Now it's like a week ago when she texted so I guess I won't text her back and neither will she I guess. Surely she liked my attention but still understood that I don't see friendship as an option for me, so she won't contact me again.
You know, it wasn't really the beauty which attracted me, it was her ambitious personality. I think that's harder to find. There are plenty beautiful women without a clue.
But yes, I will work on myself to have more options but I still have a hard time forgetting her.
Do you have any tip for me to work on outcome independence and emotional independence in general?
An other stupid question:
I am working out 6 times a week now. When I make progress and have more options and drastically change, would it be an option like in a year to contact her again?
placer 4y ago
Your oneitis isn’t special. Trust me. If you ever got her in bed, you would know this for a fact, but, based on the experience of other men, you can just read what they say and save yourself the bother and anxiety.
I would read the AskTRP sidebar for advice on letting go of oneitis (A3 is for phones and A4 is for computers). Basically, just date a bunch of other girls. Once you’re balls deep in another girl, you will find yourself very quickly forgetting this girl you have oneitis for.

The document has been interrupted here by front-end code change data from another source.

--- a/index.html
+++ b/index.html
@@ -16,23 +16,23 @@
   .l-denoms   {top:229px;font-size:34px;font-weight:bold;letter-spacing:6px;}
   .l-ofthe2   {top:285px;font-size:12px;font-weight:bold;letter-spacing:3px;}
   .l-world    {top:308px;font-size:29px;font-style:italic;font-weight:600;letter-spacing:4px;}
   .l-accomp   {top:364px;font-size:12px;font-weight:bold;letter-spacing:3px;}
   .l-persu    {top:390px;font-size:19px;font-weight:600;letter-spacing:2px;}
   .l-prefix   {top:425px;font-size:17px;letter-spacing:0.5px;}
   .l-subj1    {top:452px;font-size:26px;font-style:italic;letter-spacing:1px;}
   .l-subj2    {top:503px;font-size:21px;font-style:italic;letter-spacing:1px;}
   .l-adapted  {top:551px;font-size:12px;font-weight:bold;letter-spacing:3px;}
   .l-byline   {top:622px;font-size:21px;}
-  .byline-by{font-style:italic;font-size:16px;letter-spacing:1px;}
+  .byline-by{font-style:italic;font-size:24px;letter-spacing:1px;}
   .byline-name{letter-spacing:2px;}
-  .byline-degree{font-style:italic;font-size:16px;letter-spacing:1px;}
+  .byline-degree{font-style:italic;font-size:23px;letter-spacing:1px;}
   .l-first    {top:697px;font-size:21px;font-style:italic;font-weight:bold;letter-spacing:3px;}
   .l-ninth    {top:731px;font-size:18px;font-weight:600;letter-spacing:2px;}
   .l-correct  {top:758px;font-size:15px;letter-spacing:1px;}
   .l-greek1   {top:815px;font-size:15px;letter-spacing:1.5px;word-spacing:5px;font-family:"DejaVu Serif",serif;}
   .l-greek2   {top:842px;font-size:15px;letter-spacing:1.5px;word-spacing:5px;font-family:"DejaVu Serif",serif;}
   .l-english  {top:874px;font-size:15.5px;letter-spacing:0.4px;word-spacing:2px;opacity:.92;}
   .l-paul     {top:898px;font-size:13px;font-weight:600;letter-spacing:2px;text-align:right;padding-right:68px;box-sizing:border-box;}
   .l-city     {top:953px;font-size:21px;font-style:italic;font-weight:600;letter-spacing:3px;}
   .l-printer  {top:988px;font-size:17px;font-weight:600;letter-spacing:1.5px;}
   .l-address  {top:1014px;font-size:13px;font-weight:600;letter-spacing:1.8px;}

In my case, the woman I ended up marrying is a good deal hotter than all of those ugly girls I had oneitis over.
saitama07 4y ago
Ok thank you. I appreciate it.
YourOwnDisaster 4y ago
Ok, good. You learned from your attempt at keeping her around that you should never fall into the "friends" trap after a girl turns you down.

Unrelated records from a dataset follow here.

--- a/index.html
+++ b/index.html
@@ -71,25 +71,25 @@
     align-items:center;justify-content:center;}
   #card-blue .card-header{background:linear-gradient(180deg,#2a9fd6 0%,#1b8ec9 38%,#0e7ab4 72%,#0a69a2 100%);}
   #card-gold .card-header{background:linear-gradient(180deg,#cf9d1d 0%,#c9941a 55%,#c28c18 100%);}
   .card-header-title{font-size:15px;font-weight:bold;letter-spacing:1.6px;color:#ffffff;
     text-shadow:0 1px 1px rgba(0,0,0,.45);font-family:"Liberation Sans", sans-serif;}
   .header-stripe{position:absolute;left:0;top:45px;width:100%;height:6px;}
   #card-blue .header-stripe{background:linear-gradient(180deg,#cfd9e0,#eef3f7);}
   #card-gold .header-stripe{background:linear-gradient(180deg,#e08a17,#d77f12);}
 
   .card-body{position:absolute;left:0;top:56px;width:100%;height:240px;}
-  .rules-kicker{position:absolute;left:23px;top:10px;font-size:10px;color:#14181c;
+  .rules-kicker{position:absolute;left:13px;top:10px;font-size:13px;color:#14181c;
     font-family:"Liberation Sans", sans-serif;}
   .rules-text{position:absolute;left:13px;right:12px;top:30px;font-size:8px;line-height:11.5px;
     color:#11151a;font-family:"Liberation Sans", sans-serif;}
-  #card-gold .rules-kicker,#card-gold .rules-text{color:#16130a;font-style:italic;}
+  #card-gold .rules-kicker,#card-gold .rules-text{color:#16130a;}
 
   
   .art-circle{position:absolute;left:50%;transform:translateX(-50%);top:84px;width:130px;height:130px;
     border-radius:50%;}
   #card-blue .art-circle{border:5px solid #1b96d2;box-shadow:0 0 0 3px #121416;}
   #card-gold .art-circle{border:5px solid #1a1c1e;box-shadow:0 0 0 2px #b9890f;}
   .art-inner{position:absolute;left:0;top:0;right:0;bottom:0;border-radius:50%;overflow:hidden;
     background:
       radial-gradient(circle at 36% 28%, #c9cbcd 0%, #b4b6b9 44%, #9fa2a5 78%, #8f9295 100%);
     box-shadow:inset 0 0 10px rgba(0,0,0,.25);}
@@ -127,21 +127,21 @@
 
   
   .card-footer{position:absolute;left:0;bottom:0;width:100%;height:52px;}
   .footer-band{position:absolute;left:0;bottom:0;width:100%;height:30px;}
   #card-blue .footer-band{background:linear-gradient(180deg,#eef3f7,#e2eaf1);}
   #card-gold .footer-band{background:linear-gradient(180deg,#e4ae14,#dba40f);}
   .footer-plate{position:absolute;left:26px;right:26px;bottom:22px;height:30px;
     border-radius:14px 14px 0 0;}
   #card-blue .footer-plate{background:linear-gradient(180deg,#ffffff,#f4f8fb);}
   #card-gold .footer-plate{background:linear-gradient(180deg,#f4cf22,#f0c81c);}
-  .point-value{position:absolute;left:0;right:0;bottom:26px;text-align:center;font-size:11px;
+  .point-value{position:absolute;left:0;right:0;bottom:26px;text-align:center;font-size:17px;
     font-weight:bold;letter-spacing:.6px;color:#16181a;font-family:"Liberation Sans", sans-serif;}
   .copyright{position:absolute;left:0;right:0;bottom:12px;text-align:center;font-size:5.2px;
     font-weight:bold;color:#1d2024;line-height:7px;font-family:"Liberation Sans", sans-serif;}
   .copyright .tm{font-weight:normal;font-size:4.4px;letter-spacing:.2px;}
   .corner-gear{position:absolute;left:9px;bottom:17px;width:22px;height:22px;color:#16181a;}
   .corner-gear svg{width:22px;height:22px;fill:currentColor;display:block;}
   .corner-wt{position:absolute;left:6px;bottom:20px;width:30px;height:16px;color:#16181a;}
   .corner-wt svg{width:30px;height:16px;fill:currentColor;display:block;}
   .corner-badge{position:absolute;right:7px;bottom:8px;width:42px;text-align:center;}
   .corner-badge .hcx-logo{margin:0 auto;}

The correct response to getting that is your second one; "I have plenty of friends, but would love to see you again. Hit me up when you change your mind". And leave it at that. She hits you up, plan a date. Nothing else.
The only thing. And I mean only thing that's going to change your mindframe is abundance....much pussy to play with.
saitama07 4y ago
No, never will be friends with a woman again.
Yeah there is plenty of pussy, but i don't know why, women who are dumb and naive (femine) disgust me. I don't get along with many of them.
whytehorse2021 4y ago
She made her choice to pursue a career over family. She would make a horrible wife and mother. Your blue pill programming is telling you that you should be attracted to masculine personality traits such as achievement, social dominance orientation, power, and individualism. Go spend some time with a truly feminine woman. Those agreeable, nurturing, sensitive, sweet, supportive, cooperative, kind, devoted, modest, ones. Basically the opposite of modern women.
saitama07 4y ago
Yeah i am still new to TRP but honestly I don't have any interest in having children or starting a family too. So it would had been a match I guess.
I don't know why, but many "feminine" women who are dumb as fuck and are irrational disgust me. I can't stand them, really, even if they are smoking hot.
whytehorse2021 4y ago
I dunno, once you get through more RP material you'll understand the difference between fake feminine and real feminine. Maybe watch Leave it to Beaver and see how June Cleaver is.